I'm not sure at this point. I use SSSE differently than OACE. SSSE serve generally as substitute longs for orchestral strings, ways of pulling off timbral transitions as it were within a large orchestral context (and many of these transitions are hard to reverse engineer with other samples compared to other EVOs). I don't actually use the grid portion of SSSE very much, and indeed for a long time when I approached it only through the grid SSSE stumped me because I associate the EVOs with an intimate sound that seemed (to me) contrary to a large orchestral string sound. But when I shifted my thinking to SSSE as giving different long articulations that performed timbral transformations, it opened up a real use for them.
I sometimes use individual evolutions from OACE that way too for a chamber string sound, but I find OACE works really well in the grid doing the kind of things that EVOs do so well, the evolving pad/timbre kind of thing that plays up the intimacy of these delicate effects emerging from and returning back into the ensemble.
My initial impressions of Textures is that it falls more on the side of OACE than SSSE, but with a distinct timbral palette.

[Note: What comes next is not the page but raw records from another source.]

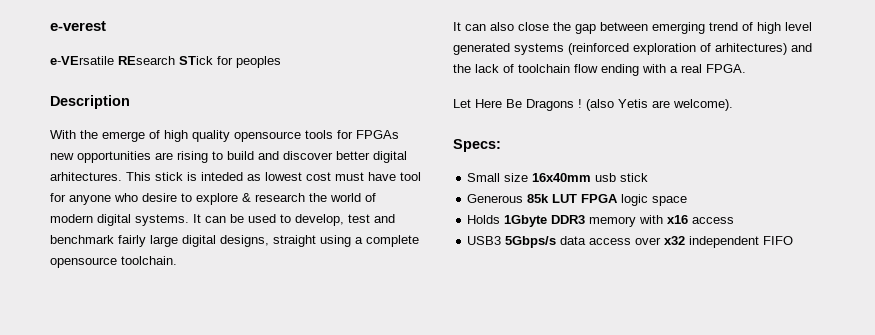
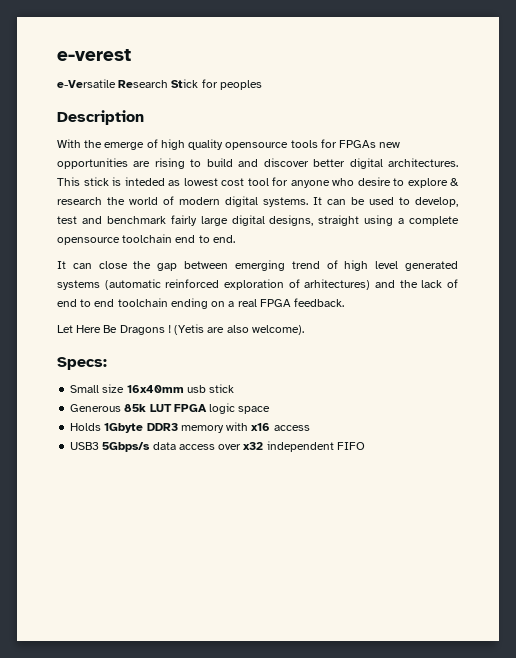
[50,56,213,65] e-VErsatile REsearch STick -> [57,79,199,88] e-Versatile Research Stick
[50,172,122,181] arhitectures. -> [387,158,458,167] architectures.
[335,172,396,181] must have -> (244, 182) none
[121,256,177,265] [453,22,514,31] toolchain. // It can also -> [122,234,235,243] [57,261,92,269] toolchain end to end. // It can
[568,43,629,55] (reinforced -> [104,279,220,290] (automatic reinforced
[518,64,746,76] toolchain flow ending with a real FPGA. -> [57,298,345,309] end to end toolchain ending on a real FPGA feedback.
[586,99,670,111] (also Yetis are -> [174,324,249,335] (Yetis are also

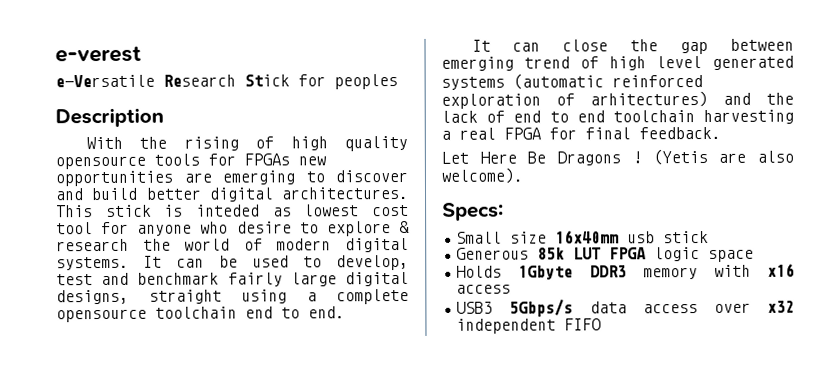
[104,142,145,150] emerge -> [183,136,239,151] rising
[154,158,309,169] rising to build and discover -> [222,169,408,185] [55,187,139,201] emerging to discover and build
[170,298,226,309] ending on -> [703,109,794,125] harvesting
(291, 303) none -> [549,127,631,140] for final

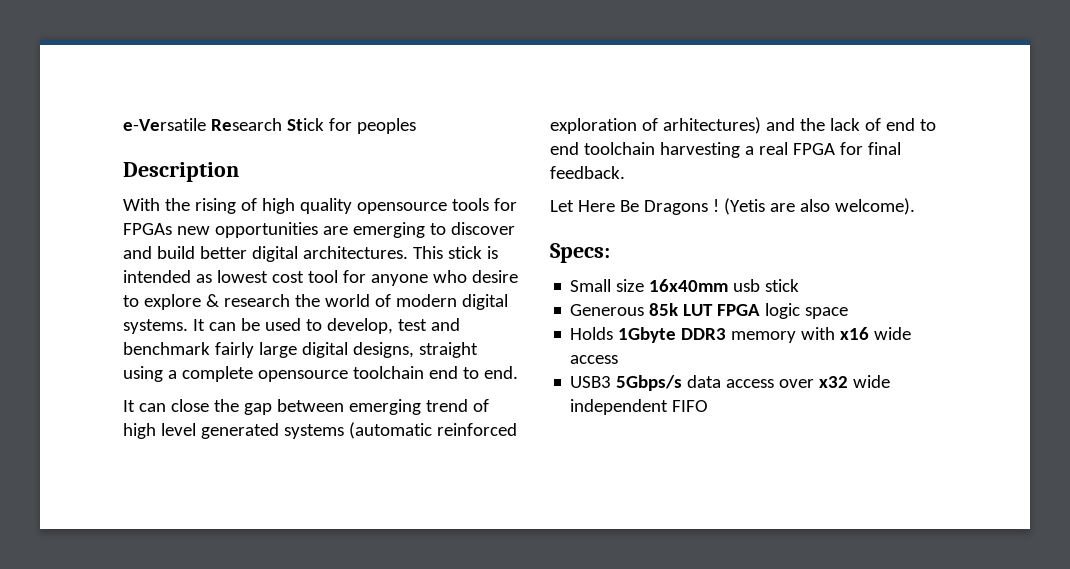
[55,45,142,63] e-verest // -> (123, 124) none
[196,204,260,217] inteded -> [123,270,191,283] intended
(795, 270) none -> [874,327,912,340] wide
(795, 306) none -> [853,375,891,388] wide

There is some overlap with strings, but Textures' palette is wider (closer to Time Macro but not identical with that either—and TM is optimized for other things), but also, because the reverb tail is such a strong element of sound, not so firmly in the realm of a traditional chamber orchestra. (I also haven't yet done enough random throws on the grid to know how well the grid works. I should have a better sense of that in a few days.)
This brings me back to the passing remark I made about the signification of this reverb. What cultural work is it doing? What is being imagined musically when you use this sound? I like it, but I'm also not quite not sure how to answer that (and it is a question that often arises for me when musical sound plays with imagined space in ways that are agnostic with respect to real space). This is, I think, an obscure point about which it is hard to be clear, and I apologize about that.
So ranking? I don't think I can do that. Really, the question could only be answered by considering the kind of music you write and the other libraries you have. Initially impressions are that Textures is well executed for what it is. For me, Textures fills a niche that I don't think is duplicated by anything else I have—or at any rate would take considerable processing to get in the same ballpark. But I don't have Omnisphere. For someone who has Omnisphere, Textures may not be as useful in that respect.